Thanksgiving: A Uniquely American Holiday

Here is Melanie Kirkpatrick writing at The Daily Signal:

Just about every country has a national day, a holiday when citizens stop to honor their constitution, celebrate a monarch’s birthday, recall the day their nation was liberated from colonial rule, or otherwise pay tribute to their country’s origins. The United States isn’t unique in celebrating a day of independence.

But Thanksgiving is something else. Only a few countries set aside a day of national thanksgiving. Most of these holidays trace their origins back to a time when life beat to the rhythm of the agricultural cycle.

Koreans celebrate the harvest festival of Chuseok with family gatherings and visits to their ancestral homes.

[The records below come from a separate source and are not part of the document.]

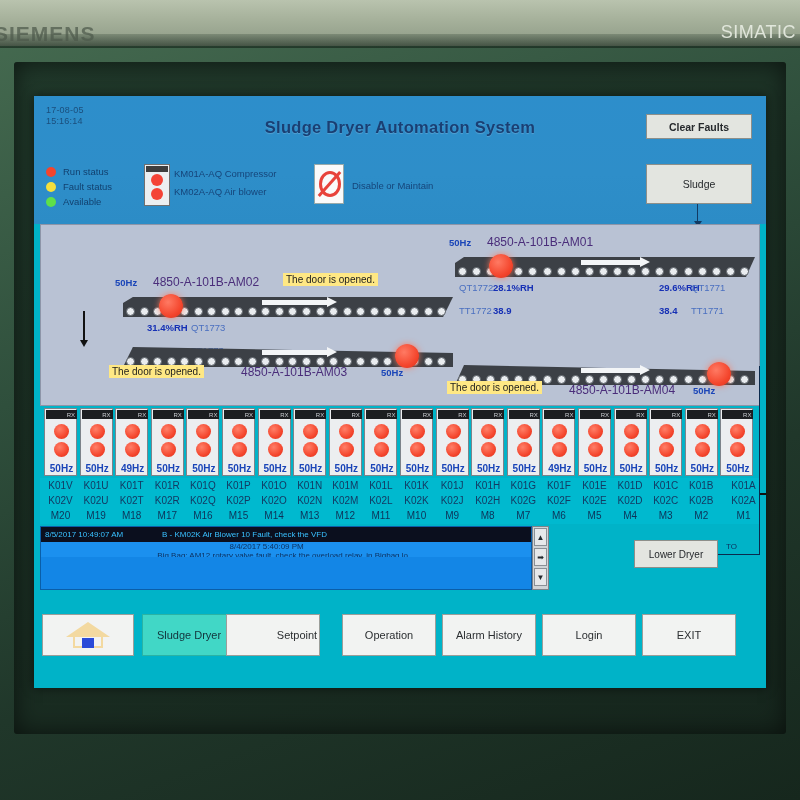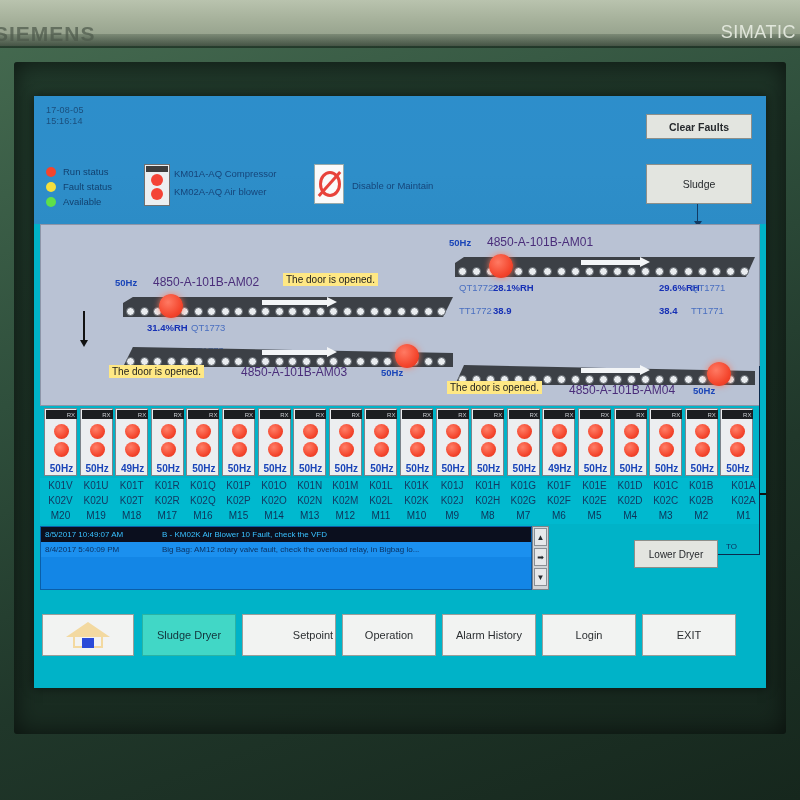--- a/index.html
+++ b/index.html
@@ -211,21 +211,21 @@
 
   
   .alarms {
     position: absolute; left: 6px; top: 430px; width: 492px; height: 64px;
     background: #1386e6; border: 1px solid #0a5ea8;
   }
   .alarm-row { display: flex; height: 15px; align-items: center; font-size: 8px; }
   .alarm-row .t { width: 121px; padding-left: 4px; white-space: nowrap; }
   .alarm-row .m { flex: 1; white-space: nowrap; overflow: hidden; }
   .alarm-row.sel { background: #0b0f1e; color: #39c0ff; }
-  .alarm-row.norm { color: #0c2f5e; }
+  .alarm-row.norm { color: #0c2f5e; flex-direction: column; }
   .alarm-row.norm.hl { background: #1b90ef; }
 
   .alarm-scroll {
     position: absolute; left: 498px; top: 430px; width: 17px; height: 64px;
     background: #cfd3d6; border: 1px solid #7d838a;
   }
   .sbtn {
     position: absolute; left: 1px; width: 13px; height: 18px;
     background: #e6e8ea; border: 1px solid #8a9096;
     display: flex; align-items: center; justify-content: center;
@@ -279,20 +279,21 @@
   <div class="siemens-logo">SIEMENS</div>
   <div class="simatic-logo">SIMATIC</div>
 
   <div id="screen">
 
     <div class="hdr">
       <div class="clock">
         <div>17-08-05</div>
         <div>15:16:14</div>
       </div>
+      <div class="title">Sludge Dryer Automation System</div>
 
       <div class="legend" id="legend-host">
           <div class="lg-row">
             <div class="lamp" style="background: rgb(244, 69, 44);"></div>
             <div class="lg-txt">Run status</div>
           </div>
           <div class="lg-row">
             <div class="lamp" style="background: rgb(245, 224, 60);"></div>
             <div class="lg-txt">Fault status</div>
           </div>
@@ -715,21 +716,21 @@
 
     <div class="nav" id="nav-host">
       <div class="navbtn" style="left:8px;width:92px">
         <div class="home-icon">
           <div class="roof"></div>
             <div class="walls"></div>
             <div class="door"></div>
         </div>
       </div>
     <div class="navbtn active" style="left: 108px; width: 94px;">Sludge Dryer</div>
-        <div class="navbtn" style="left: 208px; width: 94px; padding-left: 48px;">Setpoint</div>
+        <div class="navbtn" style="left: 192px; width: 94px; padding-left: 48px;">Setpoint</div>
         <div class="navbtn" style="left: 308px; width: 94px;">Operation</div>
         <div class="navbtn" style="left: 408px; width: 94px;">Alarm History</div>
         <div class="navbtn" style="left: 508px; width: 94px;">Login</div>
         <div class="navbtn" style="left: 608px; width: 94px;">EXIT</div>
       </div>
 
   </div>
 </div>
 
 </body></html>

Similarly, China’s Mid-Autumn or Moon Festival is a modernized version of long-ago harvest celebrations. Germany has Erntedankfest, when churches are decorated with symbols of the harvest.

The first thanksgivings in Canada were religious ceremonies celebrated by English and French explorers, but the modern Canadian Thanksgiving Day owes a debt to the American Loyalists who carried the New England custom with them when they fled to Nova Scotia at the time of the Revolutionary War.

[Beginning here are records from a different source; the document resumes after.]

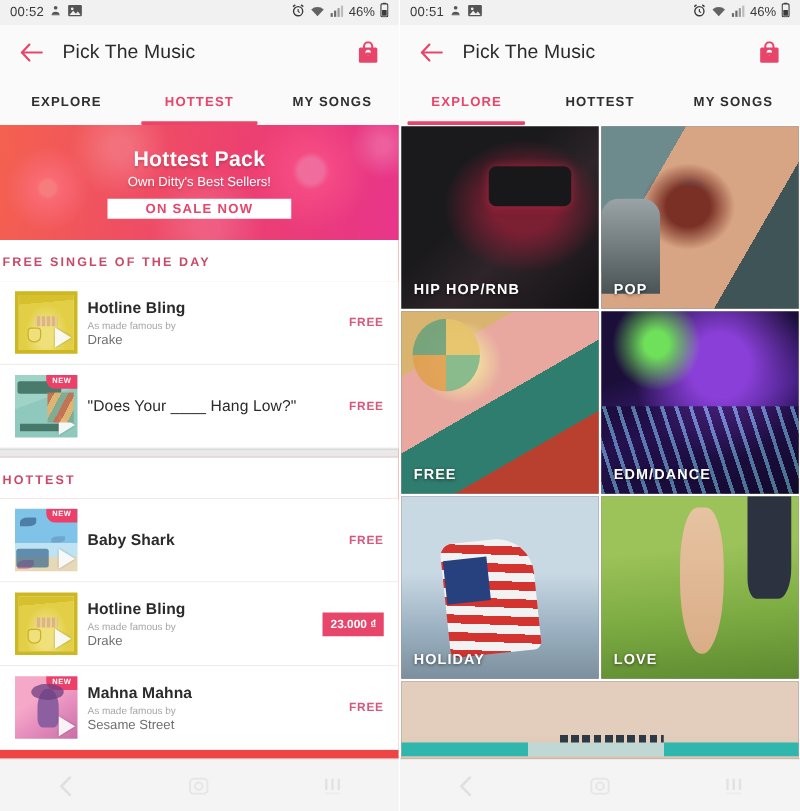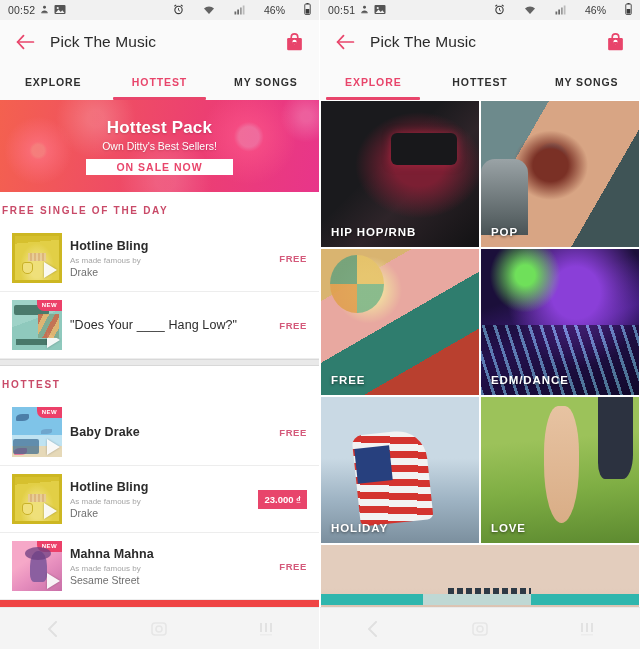--- a/index.html
+++ b/index.html
@@ -8,21 +8,21 @@
   .screens { display:flex; width:640px; height:649px; }
   .phone { width:320px; height:649px; position:relative; overflow:hidden;
     background:#f7f7f7; display:flex; flex-direction:column; }
   .phone.left { border-right:1px solid #ffffff; }
 
   
   .statusbar { height:20px; background:#f1f1f1; display:flex; align-items:center;
     padding:0 8px; flex:0 0 20px; }
   .sb-left { display:flex; align-items:center; gap:4px; }
   .sb-time { font-size:10.5px; color:#3a3a3a; letter-spacing:.2px; }
-  .sb-right { margin-left:auto; display:flex; align-items:center; gap:19px; }
+  .sb-right { margin-left:auto; display:flex; align-items:center; gap:4px; }
   .sb-batt { font-size:10.5px; color:#3a3a3a; }
   .ic { display:inline-block; vertical-align:middle; }
 
   
   .appbar { height:44px; background:#fafafa; display:flex; align-items:center;
     padding:0 14px; flex:0 0 44px; }
   .back { width:22px; height:22px; display:flex; align-items:center; justify-content:center;
     cursor:pointer; }
   .apptitle { font-size:15.5px; color:#2b2b2b; margin-left:14px; letter-spacing:.1px; }
   .bag { margin-left:auto; width:22px; height:22px; display:flex; align-items:center;
@@ -282,21 +282,21 @@
 
       <div class="section-head">HOTTEST</div>
       <div class="list">
 
         <div class="row">
           <div class="thumb th-shark">
             <span class="newbadge">NEW</span>
             <span class="play"></span>
           </div>
           <div class="meta">
-            <div class="song">Baby Drake</div>
+            <div class="song">Baby Shark</div>
           </div>
           <div class="price">FREE</div>
         </div>
 
         <div class="row">
           <div class="thumb th-bling">
             <span class="play"></span>
           </div>
           <div class="meta">
             <div class="song">Hotline Bling</div>

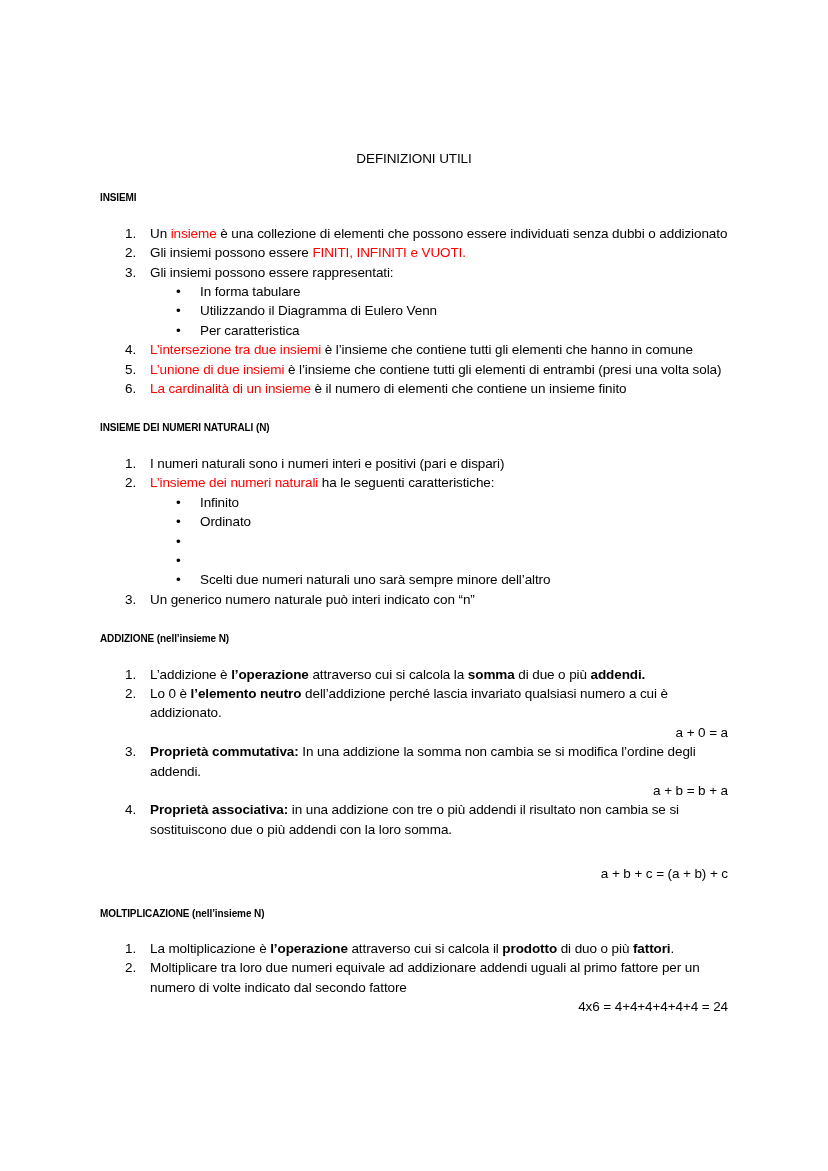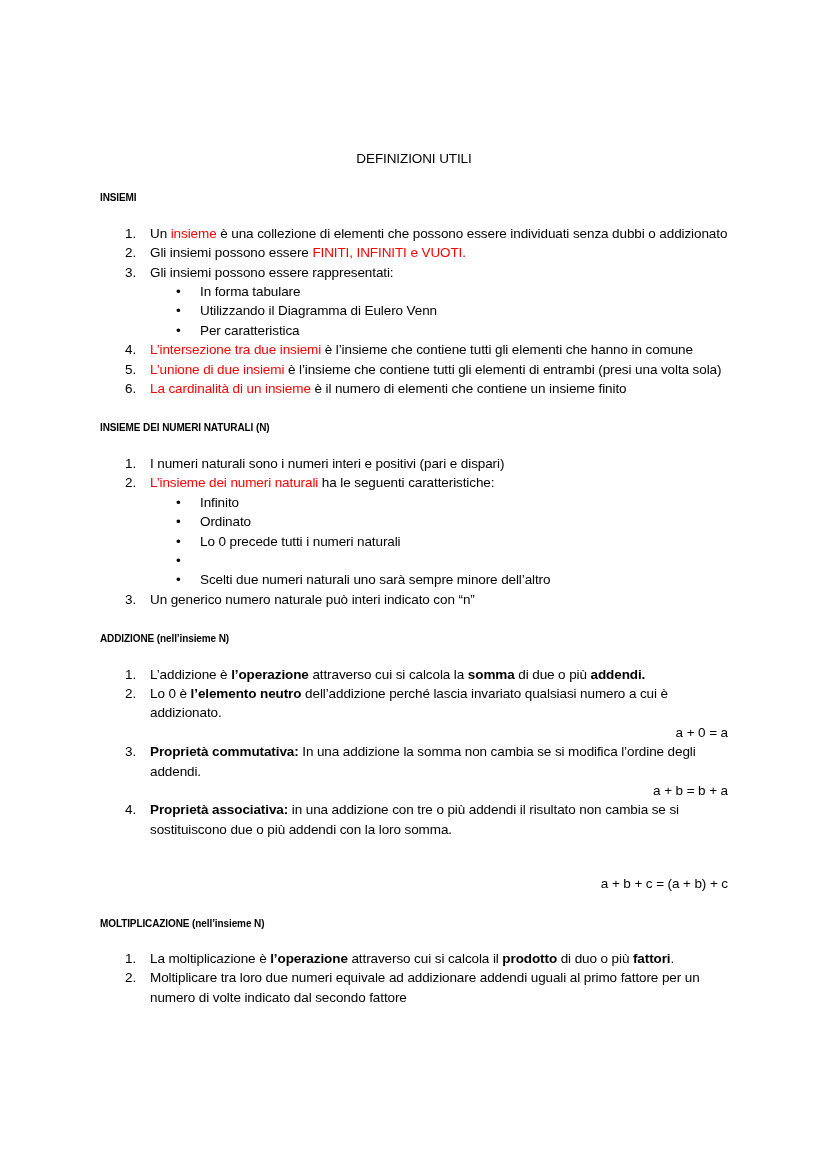--- a/index.html
+++ b/index.html
@@ -20,21 +20,21 @@
   .section { margin-bottom: 20px; }
   .section-heading { font-weight: 700; font-size: 10px; margin-bottom: 16px; }
   .olist { }
   .oitem { display: flex; align-items: flex-start; }
   .num { flex: 0 0 25px; margin-left: 25px; }
   .itext { flex: 1; min-width: 0; }
   .blist { }
   .bitem { display: flex; align-items: flex-start; }
   .bullet { flex: 0 0 24px; margin-left: 26px; }
   .formula { text-align: right; }
-  .formula.spaced { margin-top: 35px; }
+  .formula.spaced { margin-top: 25px; }
   .red { color: var(--red, #ff0000); }
   .bold { font-weight: 700; }
 </style>
 </head>
 <body>
 
 <div class="doc">
   <div class="content">
 
     <div class="doc-title">DEFINIZIONI UTILI</div>
@@ -109,21 +109,20 @@
               <div class="bitem">
                 <span class="bullet">•</span>
                 <span>Infinito</span>
               </div>
               <div class="bitem">
                 <span class="bullet">•</span>
                 <span>Ordinato</span>
               </div>
               <div class="bitem">
                 <span class="bullet">•</span>
-                <span>Lo 0 precede tutti i numeri naturali</span>
               </div>
               <div class="bitem">
                 <span class="bullet">•</span>
               </div>
               <div class="bitem">
                 <span class="bullet">•</span>
                 <span>Scelti due numeri naturali uno sarà sempre minore dell’altro</span>
               </div>
             </div>
           </div>
@@ -179,20 +178,21 @@
 
         <div class="oitem">
           <span class="num">1.</span>
           <div class="itext"><span>La moltiplicazione è </span><span class="bold">l’operazione</span><span> attraverso cui si calcola il </span><span class="bold">prodotto</span><span> di duo o più </span><span class="bold">fattori</span><span>.</span></div>
         </div>
 
         <div class="oitem">
           <span class="num">2.</span>
           <div class="itext">
             <div><span>Moltiplicare tra loro due numeri equivale ad addizionare addendi uguali al primo fattore per un numero di volte indicato dal secondo fattore</span></div>
+            <div class="formula">4x6 = 4+4+4+4+4+4 = 24</div>
           </div>
         </div>
 
       </div>
     </section>
 
   </div>
 </div>
 
 </body></html>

Brazil’s Thanksgiving Day, which debuted in 1949, was the brainchild of that country’s ambassador to the United States, who admired the American holiday. These and other thanksgivings are joyous occasions, but they say little about what it means to be Korean or Chinese, German, Canadian, or Brazilian.

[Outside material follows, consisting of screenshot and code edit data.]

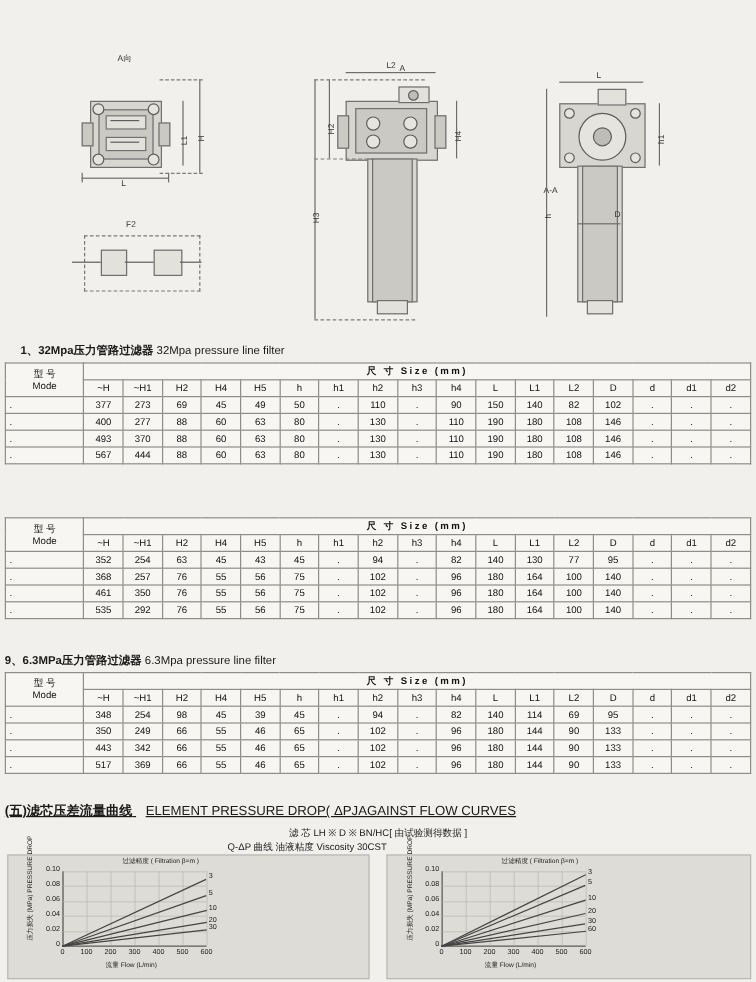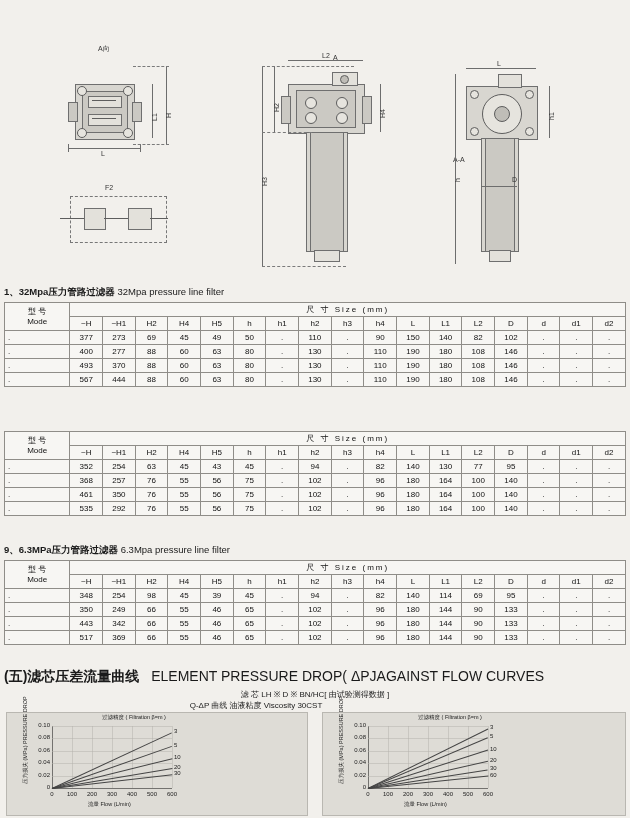--- a/index.html
+++ b/index.html
@@ -54,27 +54,27 @@
     border:1px solid #8f8d88;
     text-align:center;
     padding:0;
     height:13px;
     color:#111;
     font-weight:normal;
     line-height:13px;
   }
   table.spec th.mode{width:52px;font-weight:normal;}
   table.spec td.mode{width:52px;}
-  table.spec th.grp{height:13px;font-weight:normal;letter-spacing:2px;}
+  table.spec th.grp{height:13px;font-weight:bold;letter-spacing:2px;}
   table.spec td.c{width:27px;}
   table.spec td.mode-cell{text-align:left;padding-left:3px;}
   .mode-two{line-height:10px;font-size:8px;}
 
   
-  .curve-head{position:absolute;font-size:14px;font-weight:bold;white-space:nowrap;}
+  .curve-head{position:absolute;font-size:11px;font-weight:bold;white-space:nowrap;text-decoration:underline;}
   .curve-head .en{font-weight:normal;}
   .curve-sub{position:absolute;font-size:8px;white-space:nowrap;text-align:center;}
   .chart-box{position:absolute;background:#dedcd6;border:1px solid #b9b7b1;}
   .axis{position:absolute;background:#333;}
   .grid{position:absolute;background:#b4b2ac;}
   .cl{position:absolute;background:#444;transform-origin:left center;height:1px;}
   .tick-lbl{position:absolute;font-size:6px;color:#222;white-space:nowrap;}
   .axis-name{position:absolute;font-size:5.5px;color:#222;white-space:nowrap;}
   .axis-name-v{position:absolute;font-size:5.5px;color:#222;white-space:nowrap;transform:rotate(-90deg);transform-origin:left top;}
 </style>
@@ -183,21 +183,21 @@
       <span class="lbl-v" style="left:454px;top:156px;">h</span>
       <div class="dim-line v-line" style="left:549px;top:60px;height:52px;"></div>
       <span class="lbl-v" style="left:548px;top:94px;">h1</span>
       <div class="dim-line h-line" style="left:481px;top:160px;width:36px;"></div>
       <span class="lbl" style="left:512px;top:150px;">D</span>
       <div class="dim-line h-line" style="left:466px;top:42px;width:70px;"></div>
       <span class="lbl" style="left:497px;top:34px;">L</span>
     </div>
   </div>
 
-  <div class="tbl-title" style="left:4px;top:286px;">
+  <div class="tbl-title" style="left:17px;top:286px;">
     <span>1、32Mpa压力管路过滤器</span>
     <span class="en">32Mpa pressure line filter</span>
   </div>
   <table class="spec" id="tbl0" style="left:4px;top:302px;width:622px;">
       <tbody>
         <tr>
           <th class="mode" rowspan="2">
             <div class="mode-two">型  号<br>Mode</div>
           </th>
           <th class="grp" colspan="17">尺   寸  Size (mm)</th>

In contrast, the American Thanksgiving is far more than an update of an ancient harvest festival. Thanksgiving has grown up with the country. It reflects our national identity as a grateful, generous, and inclusive people.

When a 21st-century American takes his place at the Thanksgiving table or volunteers at a local food bank, he is part of a continuum that dates back to 1621, when the Pilgrims and the Indians shared their famous three-day feast.